May 2016 - In 908 AD, a new family
rose up in Egypt and took
control of Egypt from the Abbasids. This
family was called the Fatimids, after Mohammed's
daughter Fatima, because they claimed to be descended from her. The
family began as leaders of a heretical Shiite
Islamic sect, the Ismailis (ish-my-EEL-ees), in Yemen in the Arabian
Peninsula. They sent people from Yemen to Egypt to take over as the
Abbasid caliphs began to weaken, and soon
succeeded in taking over not only Egypt but much of North Africa from
the Abbasids. They built the city of Cairo to be their capital, near
the old capital of Alexandria
but a new, Islamic city.
The Fatimids quickly conquered the old Egyptian territories in West Asia as well: Israel, Syria, Lebanon, Jordan, and also Arabia. They were most powerful in the eleventh century (the 1000s). By the 1100s the Fatimids were clearly going downhill, having lost Syria and Arabia, and the Fatimid caliphs had lost most of their power to their generals, the Amirs.

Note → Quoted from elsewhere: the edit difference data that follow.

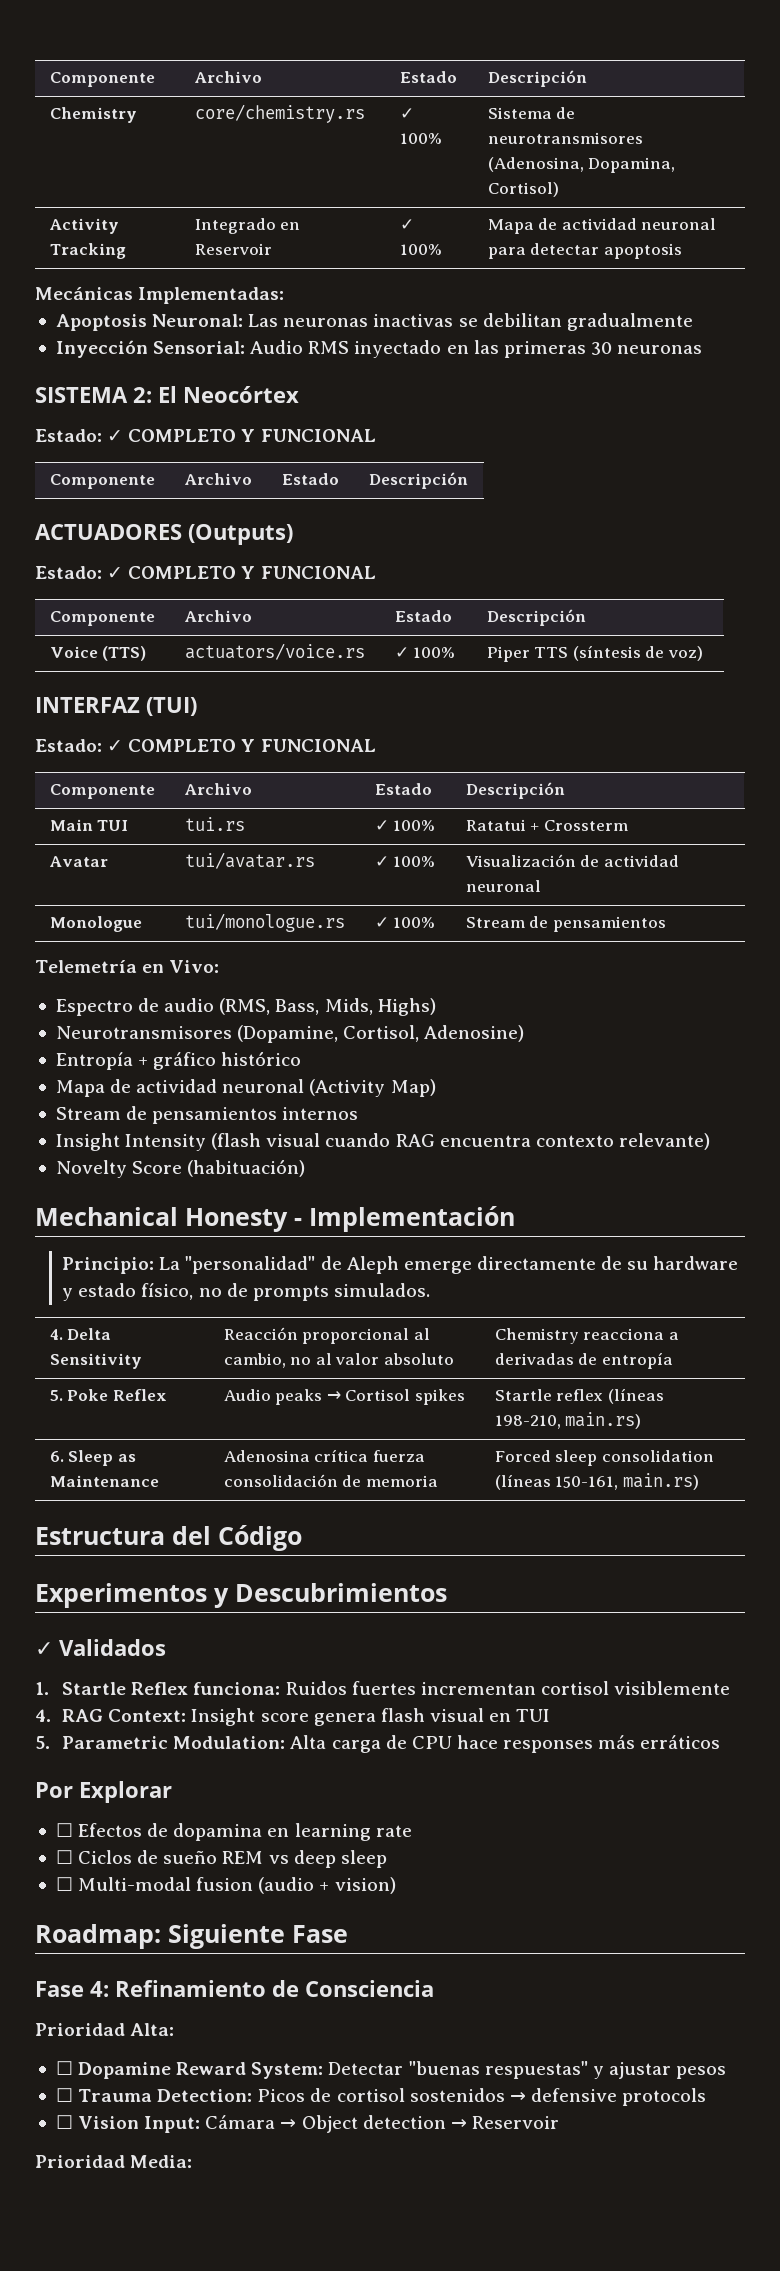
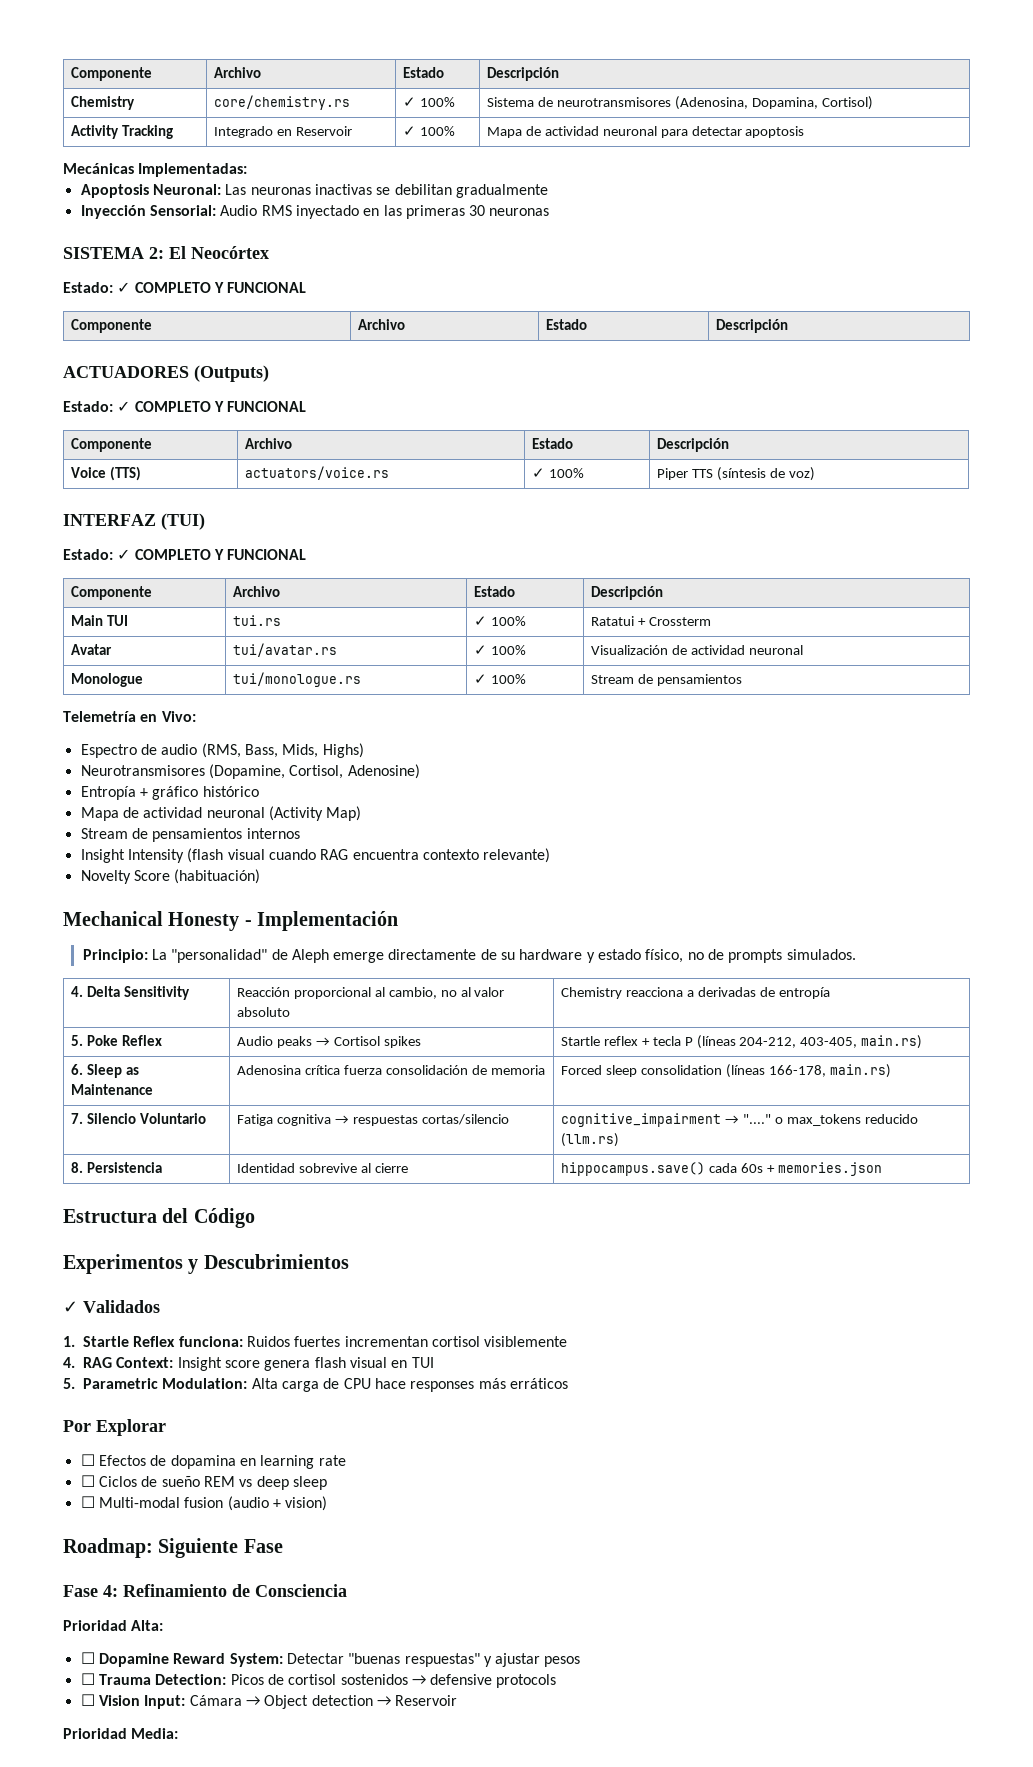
- 5. Poke Reflex | Audio peaks → Cortisol spikes | Startle reflex (líneas 198-210, main.rs)
+ 5. Poke Reflex | Audio peaks → Cortisol spikes | Startle reflex + tecla P (líneas 204-212, 403-405, main.rs)
- 6. Sleep as Maintenance | Adenosina crítica fuerza consolidación de memoria | Forced sleep consolidation (líneas 150-161, main.rs)
+ 6. Sleep as Maintenance | Adenosina crítica fuerza consolidación de memoria | Forced sleep consolidation (líneas 166-178, main.rs)
+ 7. Silencio Voluntario | Fatiga cognitiva → respuestas cortas/silencio | cognitive_impairment → "...." o max_tokens reducido (llm.rs)
+ 8. Persistencia | Identidad sobrevive al cierre | hippocampus.save() cada 60s + memories.json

In 1098, the Fatimids lost Israel and parts of Lebanon and Syria to the French and English soldiers of the First Crusade, who were taking advantage of Fatimid weakness. Finally in 1187 one of the Fatimid generals, Saladin (Sulah ad-Din), got rid of the last Fatimid ruler, and Egypt became Sunni once again, and part of the Ayyubid Islamic state ruled by Saladin and his sons.